[DATASET EXTRACT — start]
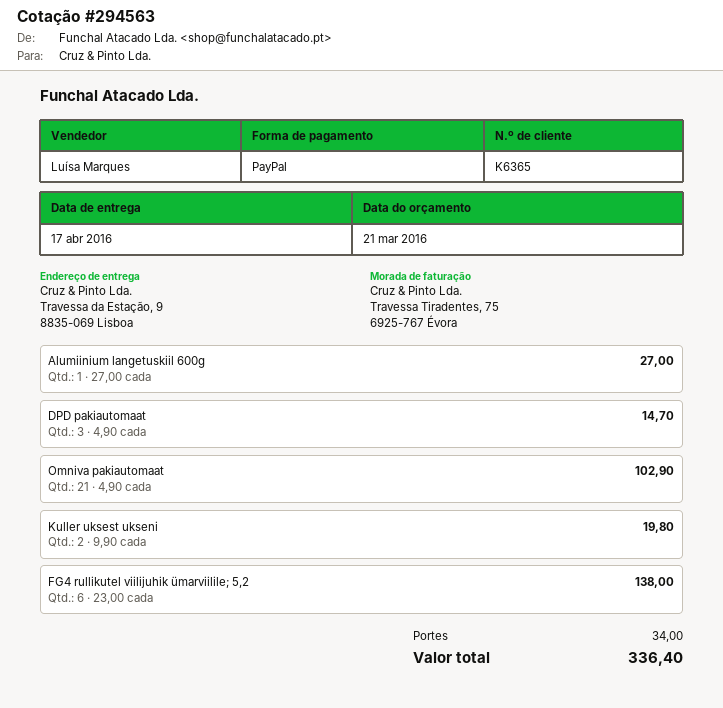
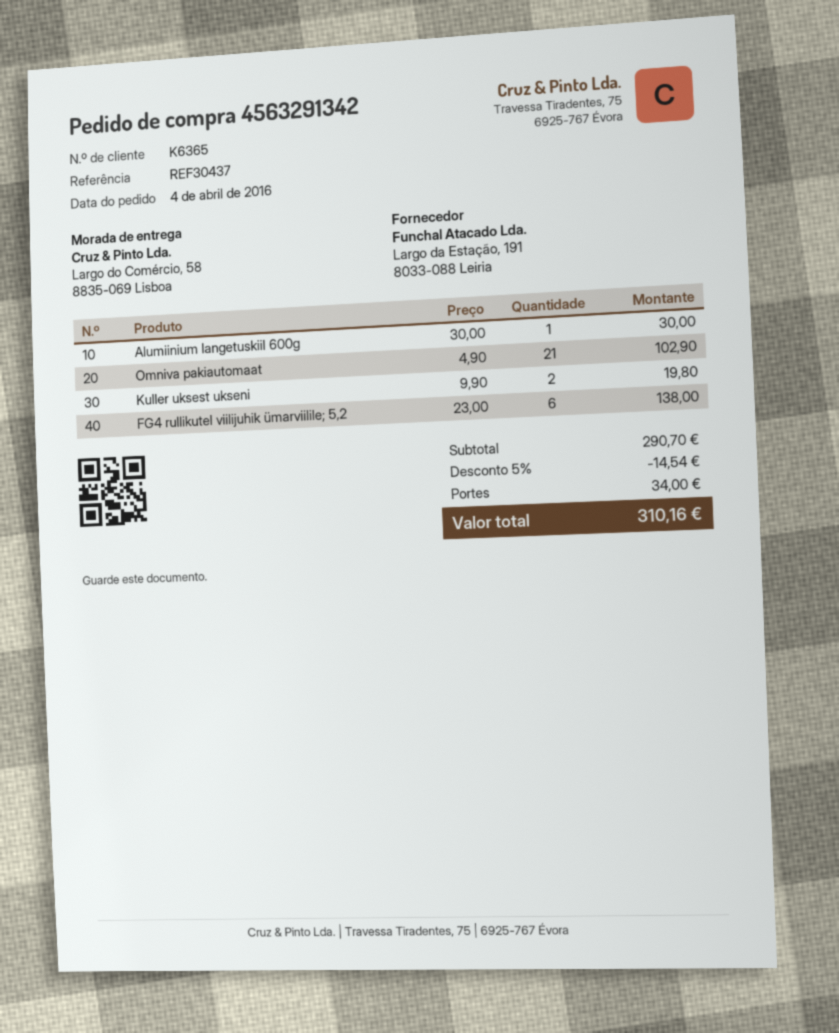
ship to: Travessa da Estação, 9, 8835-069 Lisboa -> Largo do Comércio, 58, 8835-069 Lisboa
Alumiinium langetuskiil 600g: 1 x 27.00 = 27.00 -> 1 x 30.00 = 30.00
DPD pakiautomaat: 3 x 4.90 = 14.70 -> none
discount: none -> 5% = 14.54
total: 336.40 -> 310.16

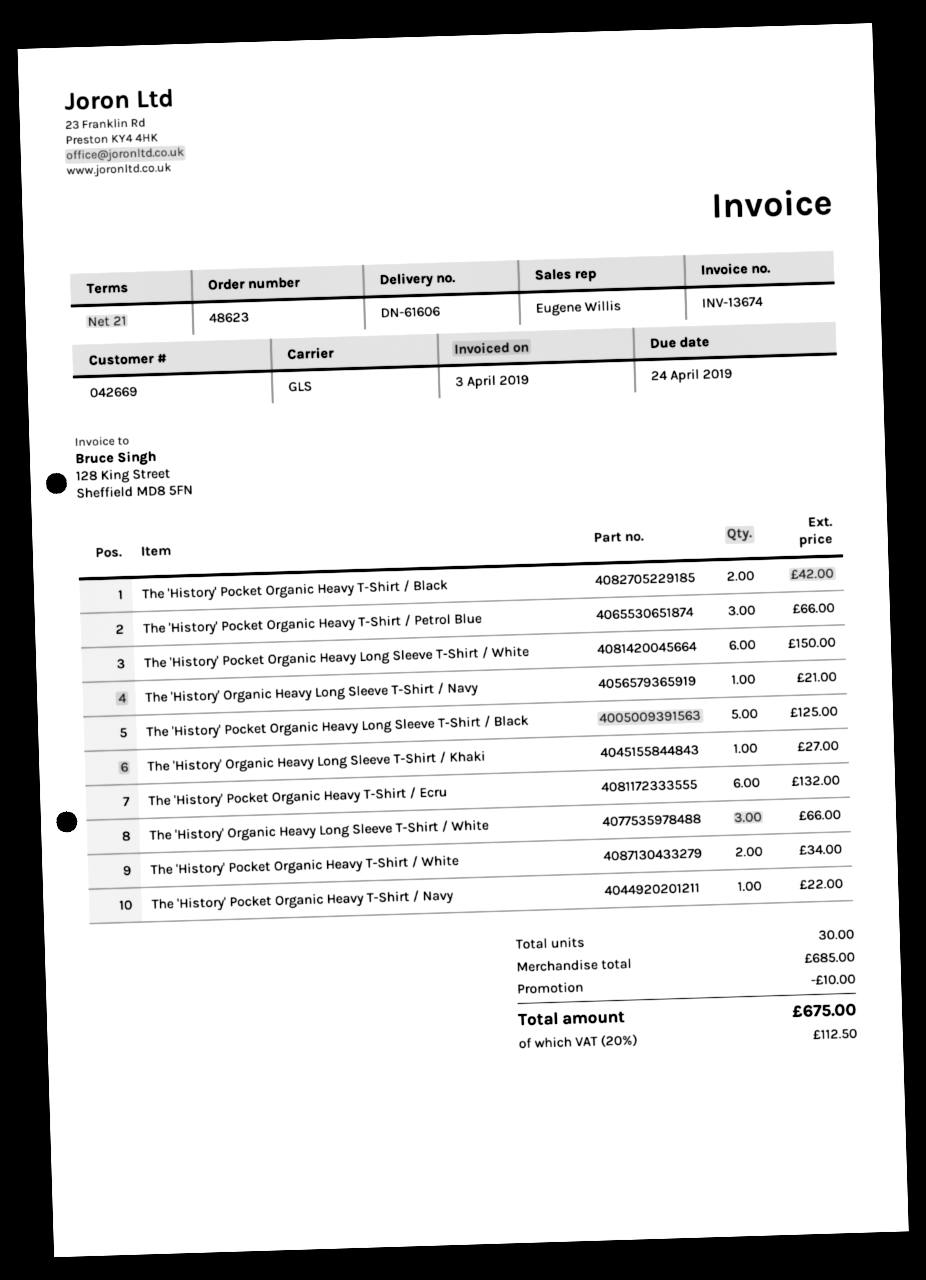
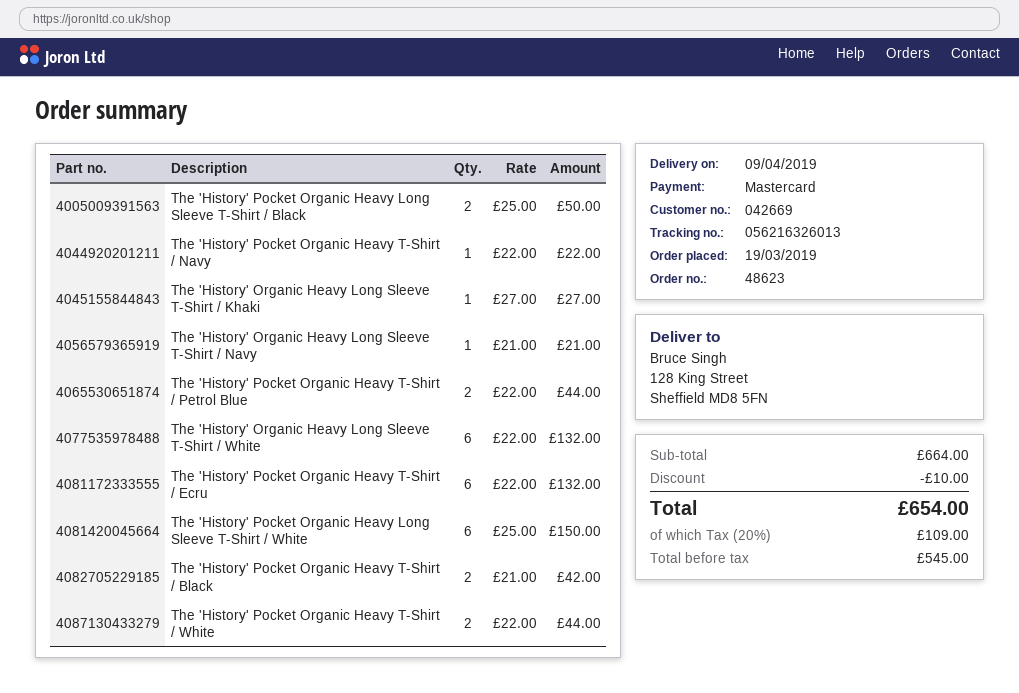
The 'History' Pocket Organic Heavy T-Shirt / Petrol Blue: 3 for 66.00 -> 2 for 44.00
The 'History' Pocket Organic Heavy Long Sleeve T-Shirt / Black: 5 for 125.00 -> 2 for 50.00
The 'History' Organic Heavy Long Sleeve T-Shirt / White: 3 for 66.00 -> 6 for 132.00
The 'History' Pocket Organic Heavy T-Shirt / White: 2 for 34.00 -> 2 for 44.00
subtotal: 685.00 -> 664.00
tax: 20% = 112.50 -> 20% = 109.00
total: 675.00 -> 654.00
[DATASET EXTRACT — finish]
▶ _TASK TO COMPLETE_
With the string "History" as the key, filter the data above and show the lines that match.

▶ _SOLUTION FOR THIS PROBLEM_
The 'History' Pocket Organic Heavy T-Shirt / Petrol Blue: 3 for 66.00 -> 2 for 44.00
The 'History' Pocket Organic Heavy Long Sleeve T-Shirt / Black: 5 for 125.00 -> 2 for 50.00
The 'History' Organic Heavy Long Sleeve T-Shirt / White: 3 for 66.00 -> 6 for 132.00
The 'History' Pocket Organic Heavy T-Shirt / White: 2 for 34.00 -> 2 for 44.00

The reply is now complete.